À l'occasion de l'édition 2026 de la Journée internationale de sensibilisation à l'albinisme, la députée Alimatou Badarou a réuni des centaines de personnes à Cotonou. Au-delà des festivités, la parlementaire a lancé un plaidoyer fort pour une meilleure prise en charge médicale et l'insertion sociale des personnes atteintes d'albinisme, émettant le souhait de voir la Première Dame du Bénin parrainer cette cause.
Le siège de la deuxième Maison africaine de protection de l’enfant albinos à Cotonou a servi de cadre à l'événement le samedi 13 juin dernier. Sous l’impulsion de l'honorable Alimatou Badarou, députée de la 15è circonscription électorale et présidente d’honneur de l’Organisation des femmes du Bénin (OFB), la communauté s'est mobilisée massivement pour célébrer l'édition 2026 de la Journée internationale de sensibilisation à l’albinisme.
Placée sous le thème évocateur : « Regard d’amour pour chaque enfant albinos : brisons les barrières, éclairons leur avenir », cette commémoration a rassemblé des centaines de participants, parents, militants des droits humains, autorités et bénéficiaires tous unis par la même volonté farouche de faire de l’inclusion une réalité tangible au Bénin.
Un plaidoyer vibrant pour l'insertion et la santé
Loin d'être une simple formalité festive, cette journée a servi de tribune à la députée Alimatou Badarou pour porter la voix d'une frange de la population encore trop souvent marginalisée. Prenant la parole, la présidente d'honneur de l'OFB a plaidé avec insistance pour une amélioration substantielle de la prise en charge (médicale, dermatologique et ophtalmologique) des personnes atteintes d'albinisme, tout en insistant sur l'urgence de leur insertion sociale et professionnelle.

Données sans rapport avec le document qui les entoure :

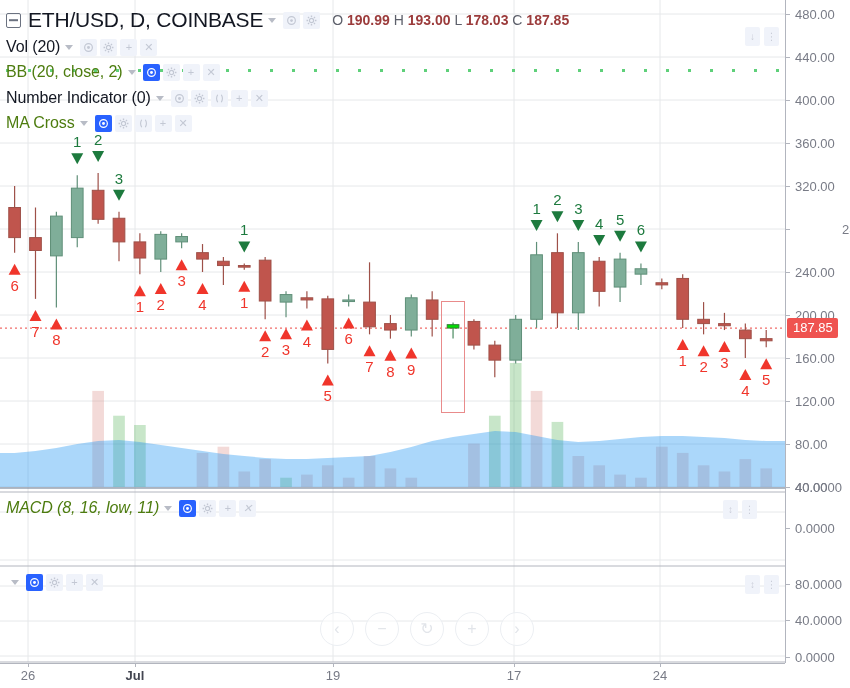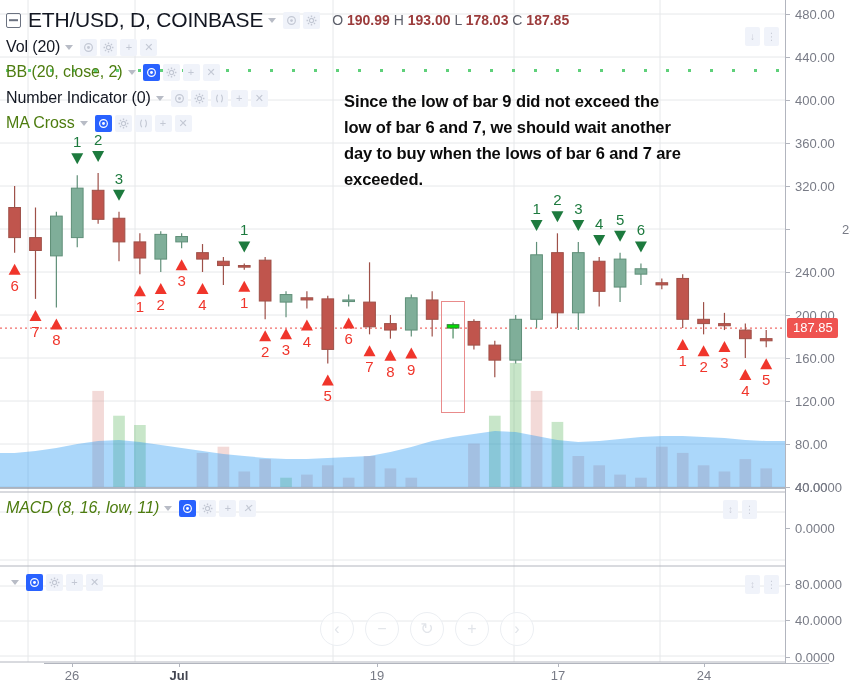"Since the low of bar" div { html: <div>Since the low of bar 9 did not exceed the low of bar 6 and 7, we should wait another day to buy when the lows of bar 6 and 7 are exceeded.</div> -> none }
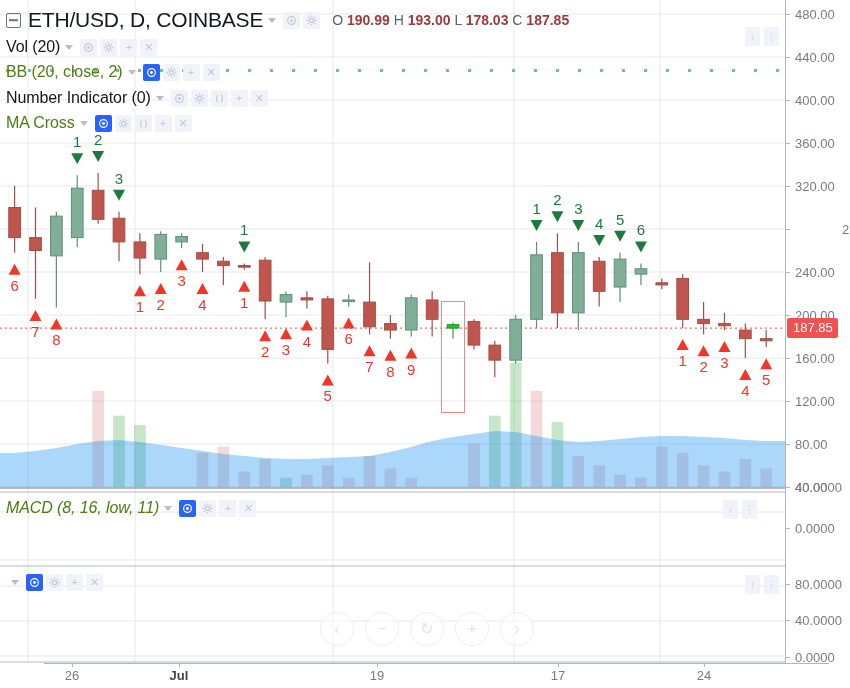"26" #time-axis { margin-left: 44px -> none }
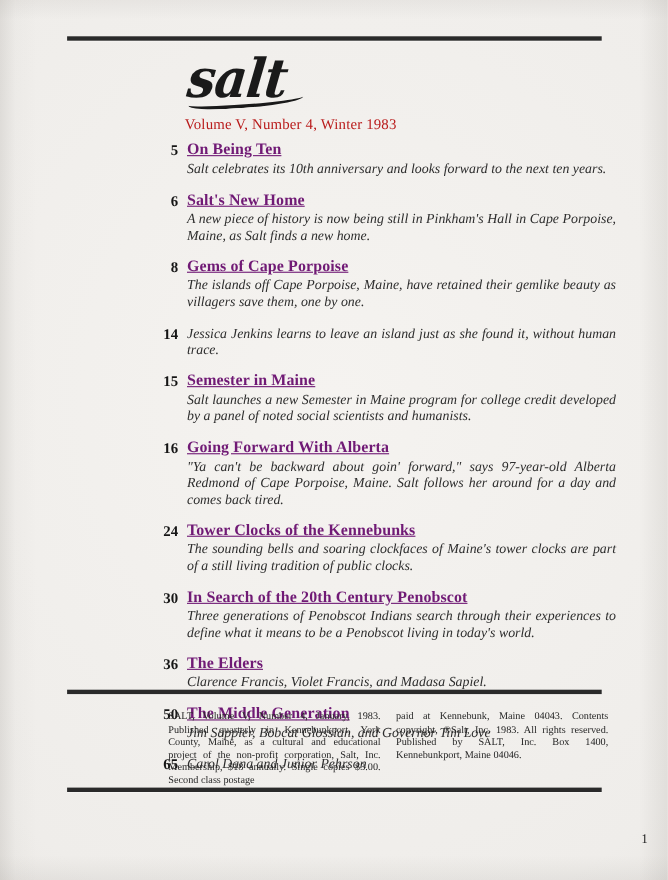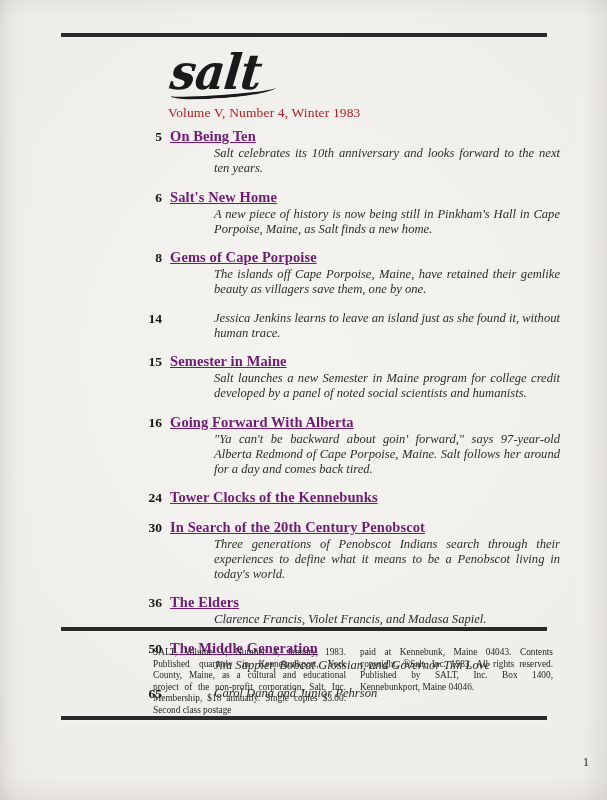"Salt celebrates its 10th anniversary" .entry-desc { margin-left: 44px -> none }
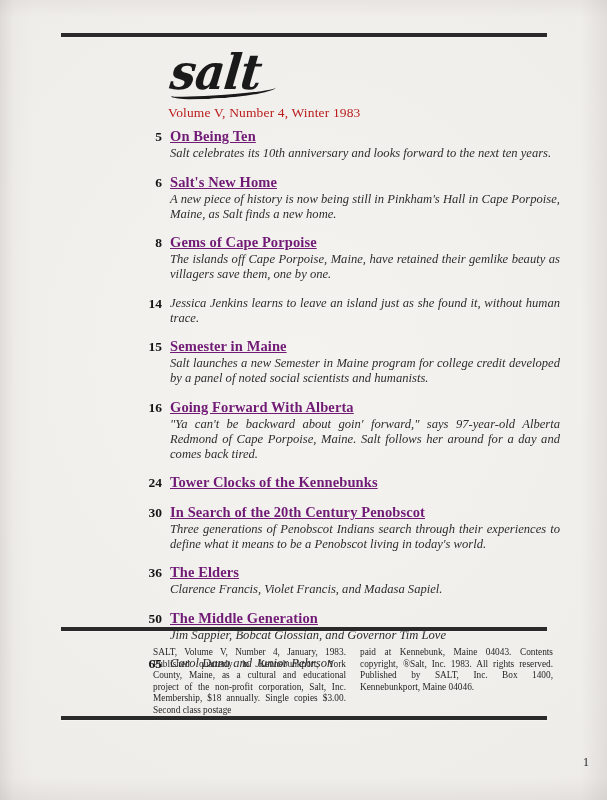"The sounding bells and soaring" div.entry-desc { html: none -> <div>The sounding bells and soaring clockfaces of Maine's tower clocks are part of a still living tradition of public clocks.</div> }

Pour briser durablement les barrières des préjugés et de la discrimination, l'élue du peuple a formulé un vœu symbolique et stratégique : elle souhaite vivement que la Première Dame du Bénin devienne la marraine officielle de cette catégorie d'acteurs. Un tel soutien de la part de l'épouse du chef de l'État permettrait de donner un coup de projecteur institutionnel et humanitaire sans précédent à cette cause.
Le choix de la deuxième Maison africaine de protection de l’enfant albinos pour abriter les manifestations n'est pas anodin. Il rappelle l'existence de structures locales dédiées, qui ont cruellement besoin d'appui pour mener à bien leur mission de protection et d'accompagnement.
En réunissant la communauté autour de ce « regard d'amour », Alimatou Badarou et l'Organisation des femmes du Bénin rappellent que l'albinisme n'est pas une fatalité, mais une condition qui nécessite solidarité, protection de la peau contre les rayons solaires, et surtout, une égalité des chances face à l'avenir. Le message est lancé, et l'appel vers la haute sphère de l'État attend désormais un écho favorable pour que s'éclaire, enfin, l'avenir de chaque enfant albinos du Bénin.